Robbie, I believe Gail Simone did that premise in her "You'll All Be Sorry" column at some point; showing "fan" reactions over social media to events that came about before social media existed. There were lots of "Noooooo!!!"'s and howls in response to fans' beloved Alan Scott being replaced by some test pilot nobody, if memory serves. :-)

That ten year gap was necessary to allow the general readership to turn over a couple of times and make the Silver Age possible. It was also just a short enough span of time that a few of the Golden Age readers were still around and interested. 'Zines either sprung up or were revived in response to the new crowd of characters, and the discussion was actually very civil and almost universally in favor of giving these new guys a chance... So long as the older versions got some time on-panel eventually as well, of course... "You DO intend to have Alan and "Hal" meet at some point, don't you?" 

Having written a great many of those Golden Age stories featuring the JSA themselves, Gardner Fox, Rob't Kanigher, and Julius Schwartz were happy to accommodate the nostalgia. 

Also, being professionals in the field of sci-fi magazines and paperbacks, the explanation that the Golden Age adventures of one world had come to the writers of another in dreams wasn't going to any great lengths. It was simply thinking the concept through and doing so in an imaginative manner.

This was the same creative team after all that gave us Captain Cold's cold gun being able to produce realistic-looking illusions because if extreme heat can produce mirages, well, then extreme cold would be capable of doing so as well... Is that based on scientific fact or actual examples? No. But it is the result of trying to imagine just what a gun that produces absolute cold might be capable of in the most imaginative circumstances.

It's interesting that the initial crossover between Barry and Jay both allowed for Jay to replicate the trip between Earths in the future should he wish to do so, allowing for another story featuring the two, but it also kept the parallels confined to just the two Flashes and a collection of villains from the Golden Age. The JSA and the question of Clark Kent, Bruce Wayne, and Diana Prince doppelgangers are not addressed. There was no reason to open a can of worms if they decided NOT to revisit Earth-2, after all.
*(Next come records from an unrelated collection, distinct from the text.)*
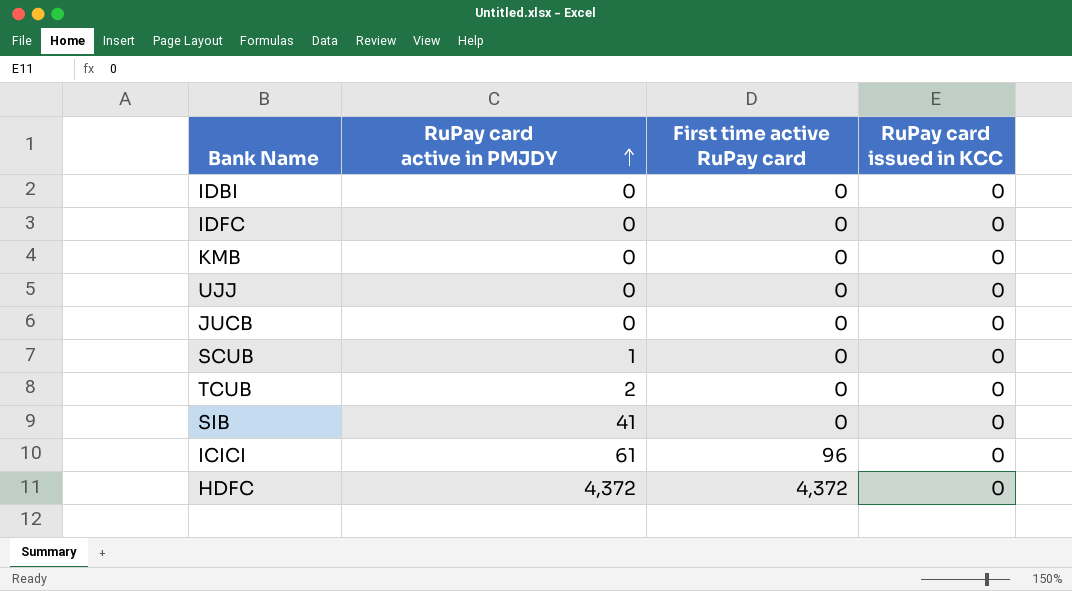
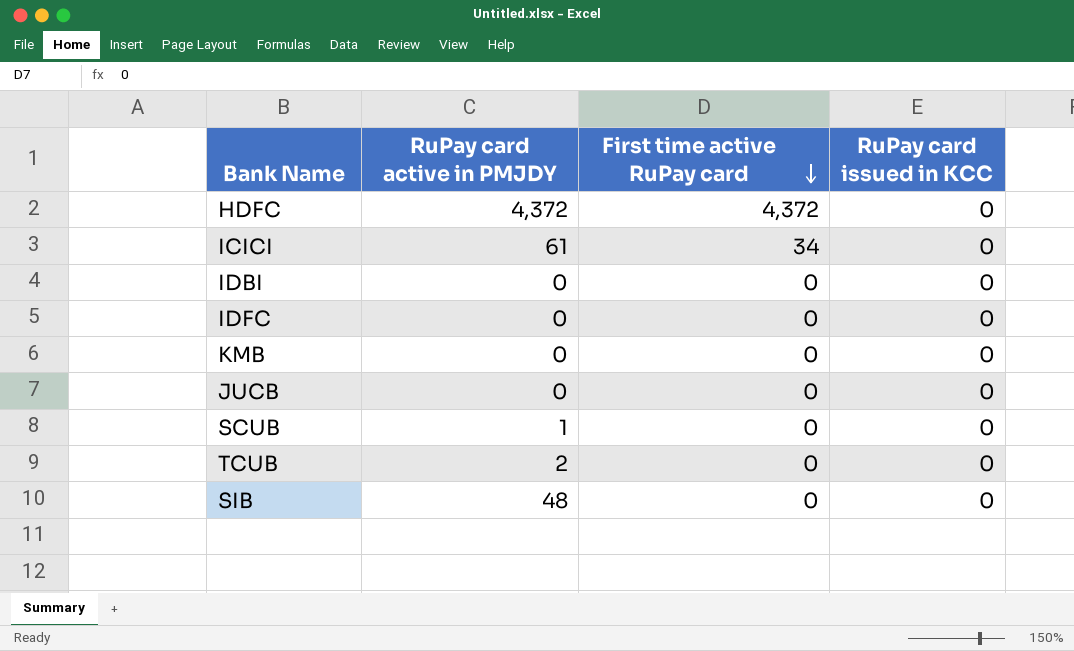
row order: RuPay card active in PMJDY ascending -> First time active RuPay card descending
row UJJ: 0 | 0 | 0 -> none
ICICI | First time active RuPay card: 96 -> 34
SIB | RuPay card active in PMJDY: 41 -> 48

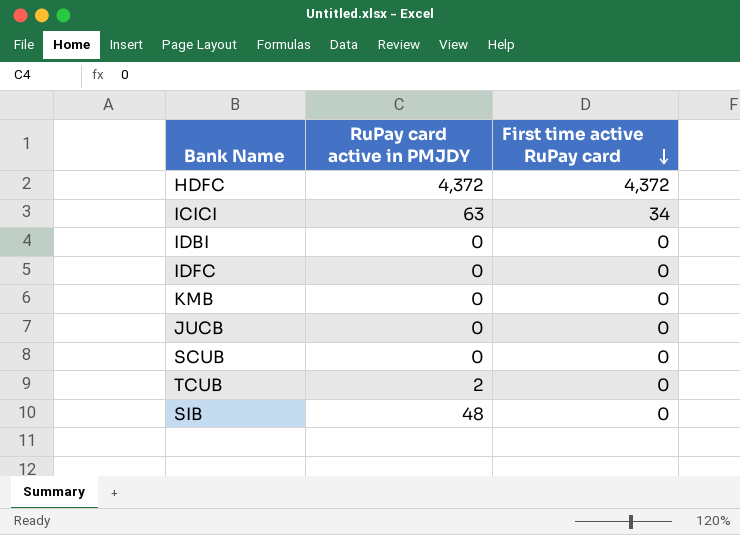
column RuPay card issued in KCC | position: 4 -> none
ICICI | RuPay card active in PMJDY: 61 -> 63
SCUB | RuPay card active in PMJDY: 1 -> 0

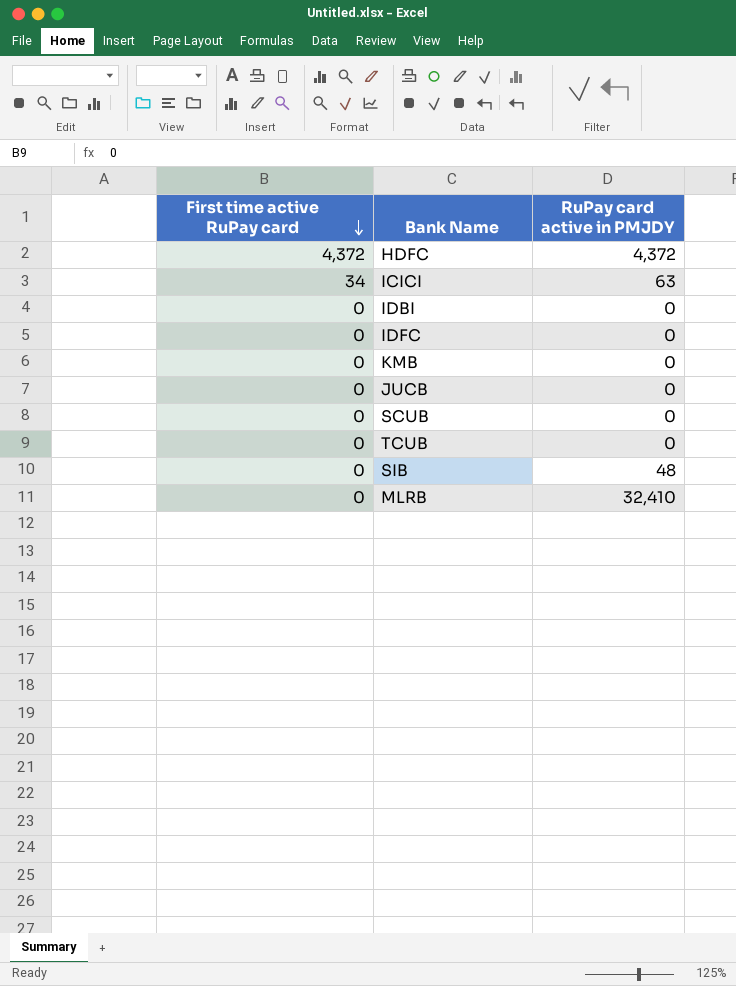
column First time active RuPay card | position: 3 -> 1
TCUB | RuPay card active in PMJDY: 2 -> 0
row MLRB: none -> 0 | 32,410

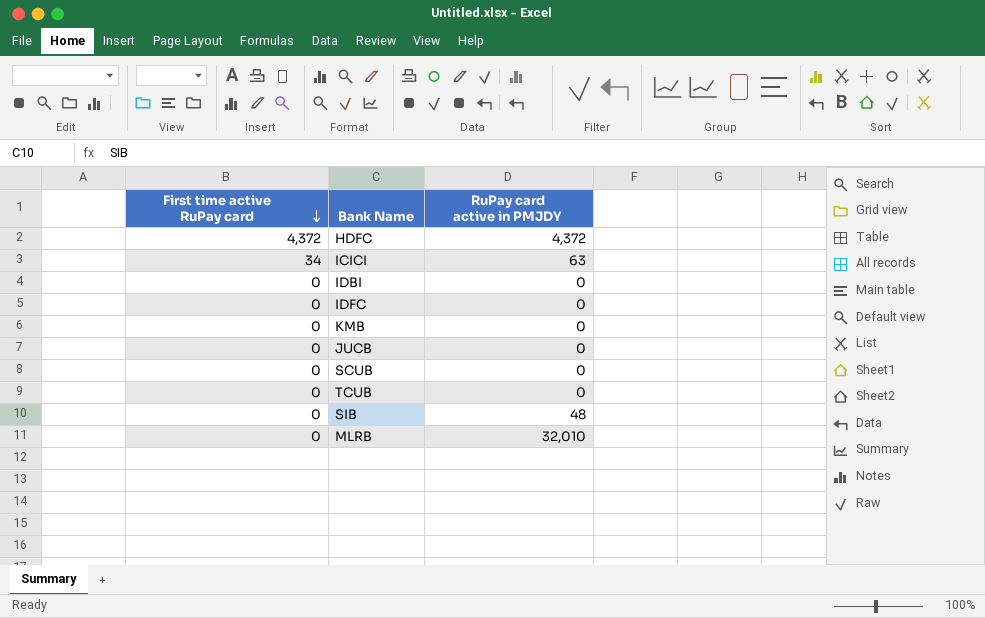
MLRB | RuPay card active in PMJDY: 32,410 -> 32,010

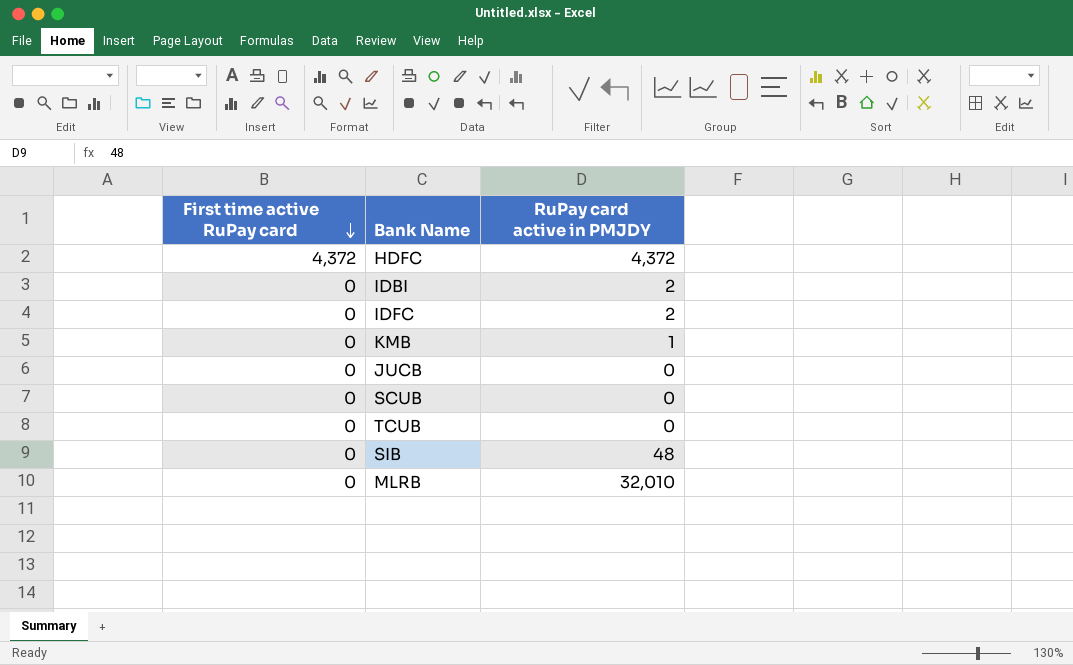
row ICICI: 34 | 63 -> none
IDBI | RuPay card active in PMJDY: 0 -> 2
IDFC | RuPay card active in PMJDY: 0 -> 2
KMB | RuPay card active in PMJDY: 0 -> 1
The very next crossover between Flashes did address that directly by allowing the Earth-2 Wonder Woman to participate, as well as select members of the JSA. Even then, it would be a few years before the E-2 Superman and Batman showed up, and those tales were done by fan-turned-pro Denny O'Neil in JLA #73 and #82, respectively. 

Since there had been no break in either character's publishing history, superficial differences between the counterparts had to be contrived to separate them from their Earth-1 selves. (The Daily Star and Batman's yellow oval, for instance)  WW's history was more chaotic, allowing for specific breaks at various points when Kanigher changed direction on the book i.e. his new origin for the character or the introduction of the Wonder Family. Even so, no one set about drawing any hard lines in the sand for quite a while. That was left for the fans to debate. I do think its amusing and canny of Fox, the originator of the idea, to have avoided the question altogether. Schwartz, the other fellow responsible for Earth-2, was clearly not going to stand in his writers' way if they thought they had the answers, and imperfect as those answers were, I think the construct held up well enough that it could have gone on.

The number of times that fans-turned-pros have tried to re-instate parallel worlds or some semblance of them speaks to the impact the concept had upon DC readers over the years, despite heckling from the stands from Marvelites and anal retentives shrieking about various Aquamen, Wildcats, and Spectres. (Oh, my!)

Really, it was fine. Better than that, in fact. Earth-2 was one of my favorite hang-outs as a kid. I liked that place and those people. The heroes there had long since earned their stripes and were deserving of the respect accorded them. The idea that the stories could have greater impact on the lives of the characters was important as well. There were elements of grace and charm as well as honesty to their careers. They really HAD been there for the good times and the bad. Heroes could die; lose their fortunes; have children... The generations could be at odds. The Earth-2 heroes could lead lives that were more representative of real life, since they were not bound as tightly as their Earth-1 counterparts to the need to pop back up again next month, same as before, in order to sell this month's batch of comics. 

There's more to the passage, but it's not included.